When I was a little girl, someone very close to me, told me quite often that I was an ugly duckling.
“You’re an ugly duckling,” they would say, “maybe someday you’ll grow up and be a swan…don’t worry about being pretty like your sisters. You’re smart, and that’s good too.”
My parents are both Puerto Rican. My father has afro textured hair, my mother has wavy, silky hair. Out of 4 children, three girls and a boy, I am the only one with afro textured hair.
It was a point of shame my entire life.


My mother used to take me to a barber when I was little. I was the only girl in the place. My sisters had long pretty braids or curly ponytails swinging as they walked.
I had a tight fro.
As I got older, my mother would take me uptown (we lived in Manhattan NYC), to the Dominican Salons. There the ladies would relax my hair and sit me under a dryer for about two hours (a long process), but I had straight hair. I felt kind of pretty like my sisters.
I was terribly bullied in school. I was short, super skinny, either with an afro or pin straight hair. My nose was large, I wore pink glasses, shy, and I was a book worm. LOL. Not a good combination in an inner city public school setting.
To put it mildly, my childhood was very painful.

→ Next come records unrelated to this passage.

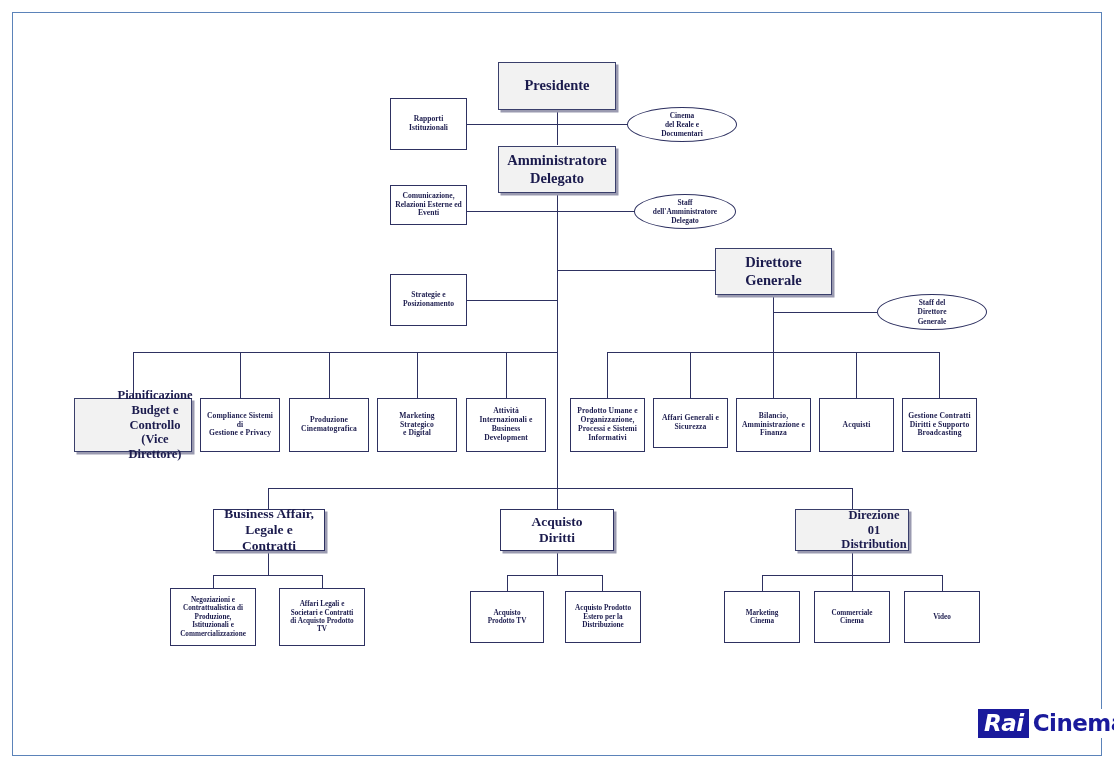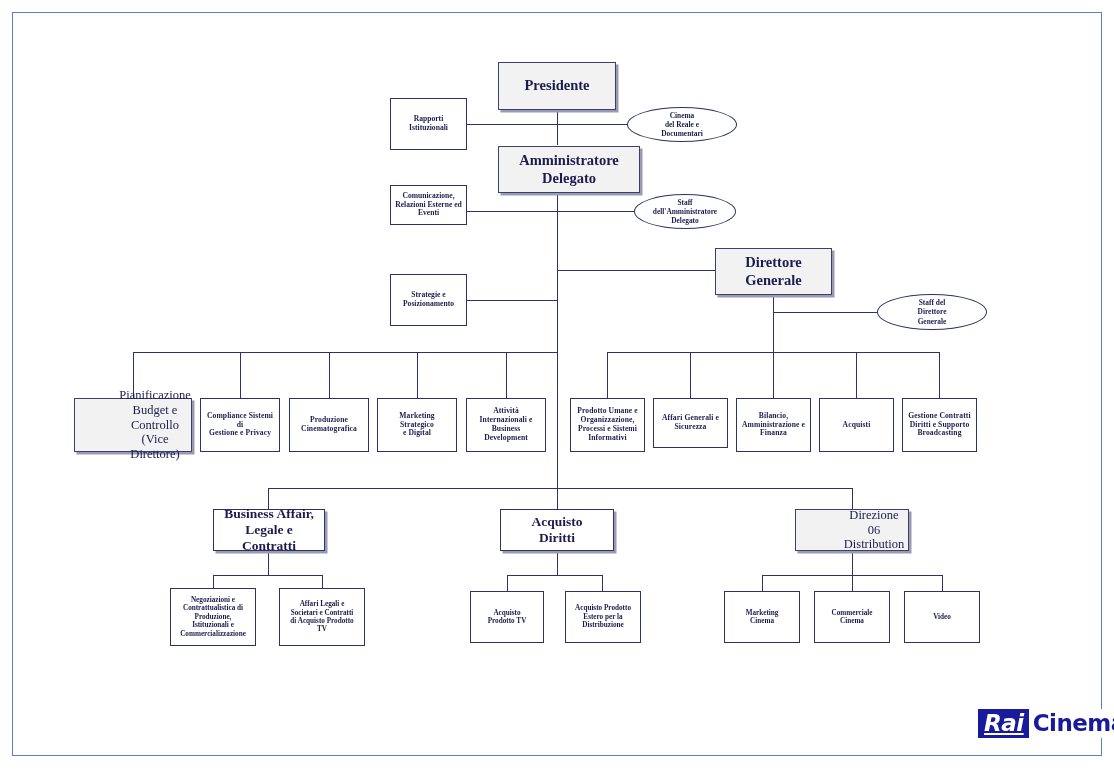"Amministratore" div.node { width: 142px -> 118px }
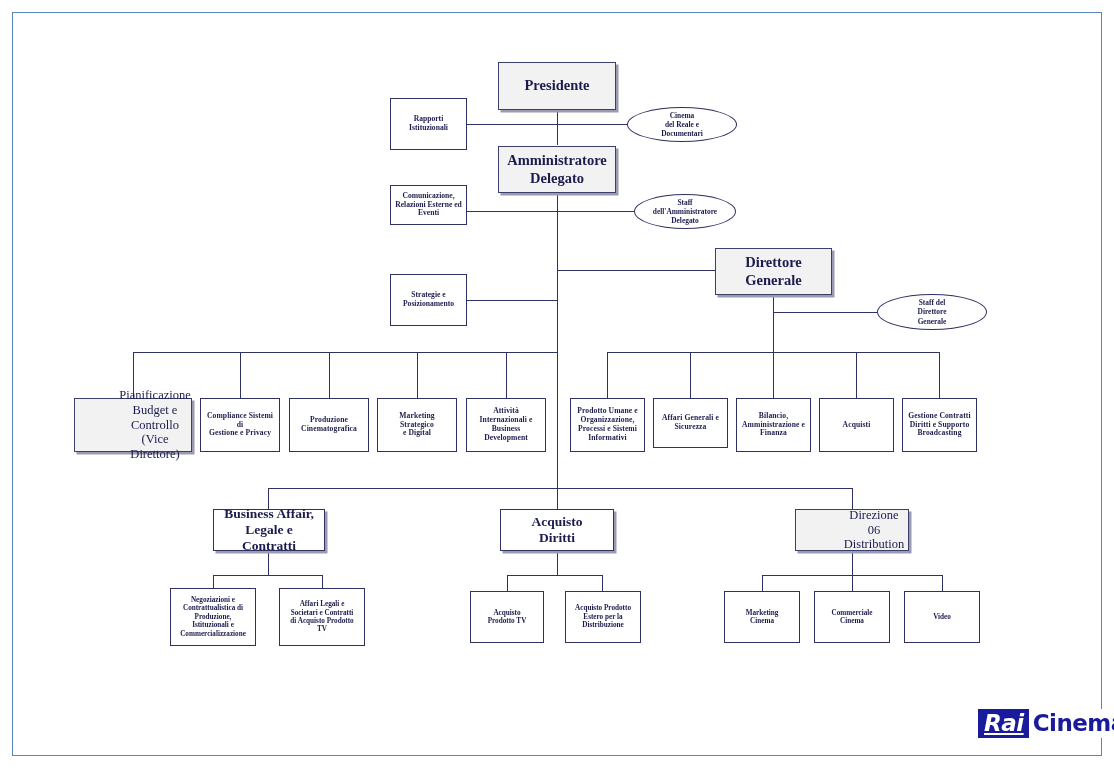"Pianificazione" .node.exec-sm { font-weight: normal -> bold }
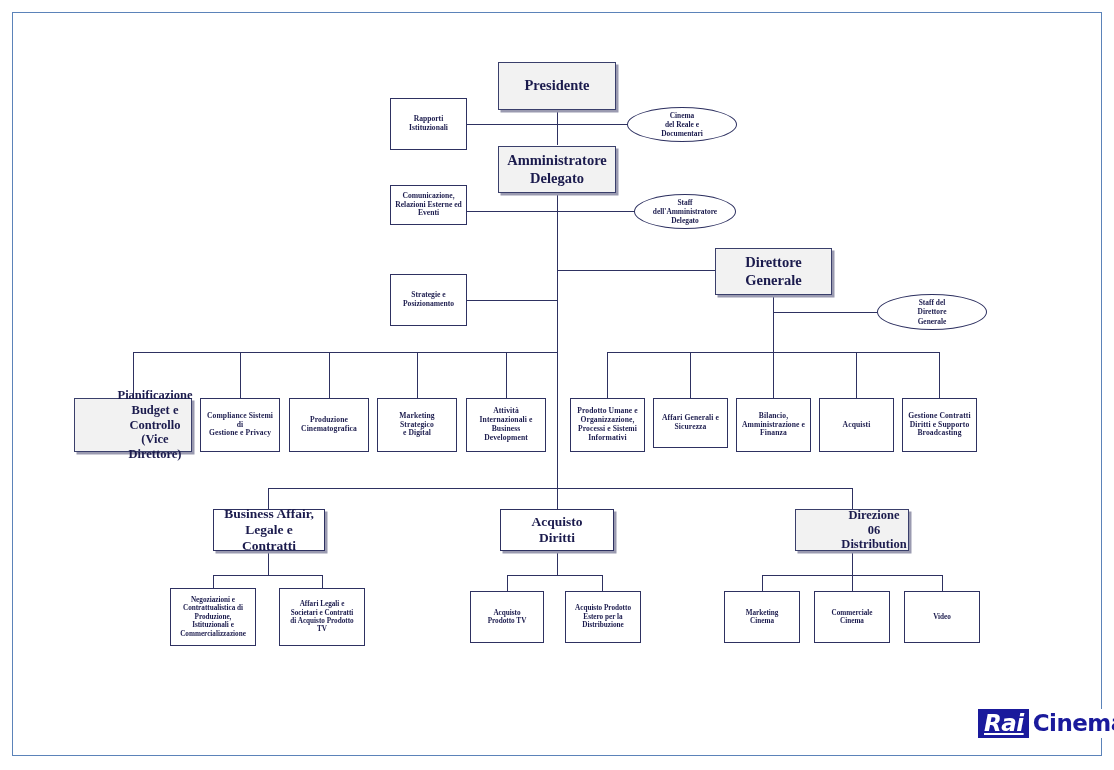"Direzione" span.lbl { text: 06 -> 01 }
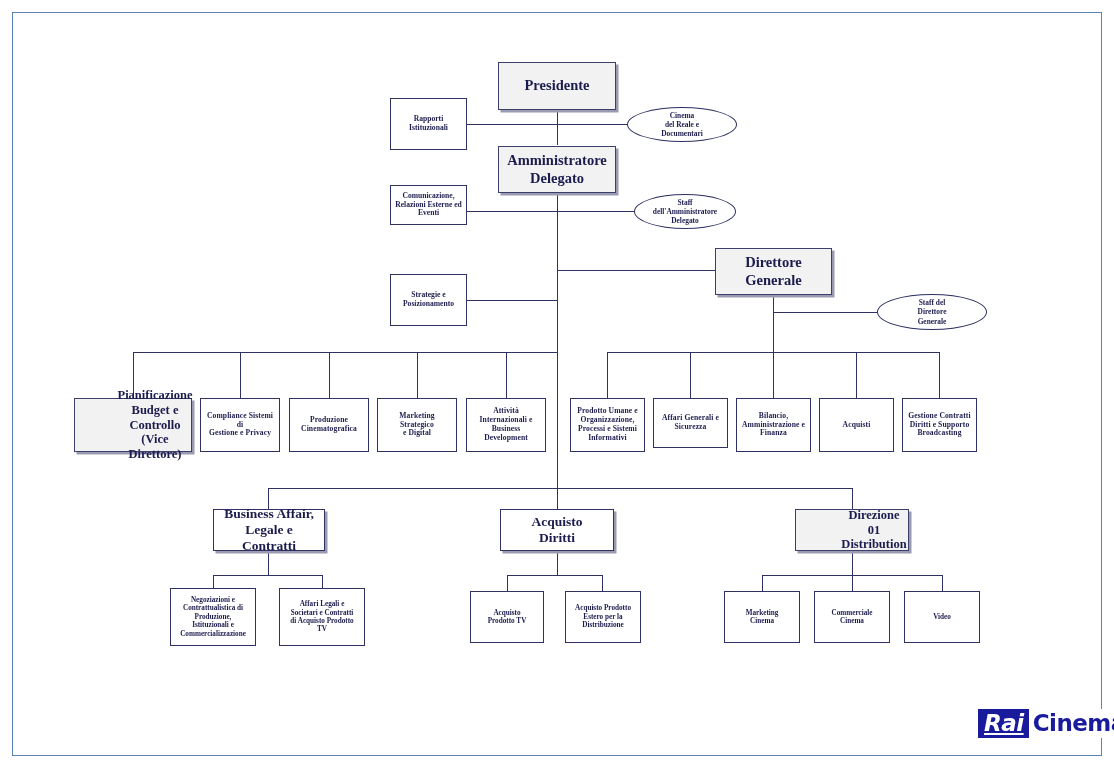"Rai" #brand-logo .rai-mark { text-decoration: underline -> none }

I faithfully relaxed my hair. As I got older, if I couldn’t go to the salon, I would buy a box kit and do it myself. And I still never felt good about myself. Never liked looking at myself in the mirror.
I moved to Pennsylvania and married. I married a Irishman. We live in Central PA, in a very small town. And wouldn’t you know it, every single woman I know is caucasian. There is not one dark skinned, afro textured woman in my world. Not anywhere. It’s been very hard for me.

Back to the hair…
So spending my entire 20’s and early 30’s relaxing and processing my hair I began to have severe breakage. My hair was dry, stringy, over processed, over colored…in short it was a terrible mess.
And you know I was getting tired of it.
Tired of trying to fit in with the people around me. My own children have straight, wavy or soft curls. And I was always determined to look like them. To fit in. Cried many a time in the mirror wishing I had “white hair.”
And I was getting tired of it.

I started reading about hair on the internet. About self worth. About women….
And I came across the CurlyNikki’s website.
It was a God send. I read every link you had. I was starving for the freedom to finally understand myself, and accept myself. You spoke about the BC, and the two year Natural Hair Challenge. I started crying. I knew that I was ready. I wanted to love the Woman looking back at me in the mirror, but never knew how.
So Nikki, I Big Chopped. Took a pair of scissors and then clippers to my head and cut the relaxer off.
It has not been easy. Far from it. Remember my telling you that I live in a straight hair world? I’ve had to learn to suck in the tears, and wear my TWA, my TWIST OUTS, and my WASH N GO’S with confidence! I found strength by following the Natural Hair Community on Social Media: Facebook, Instagram, and Youtube.
I’m still the only one I know who looks like me.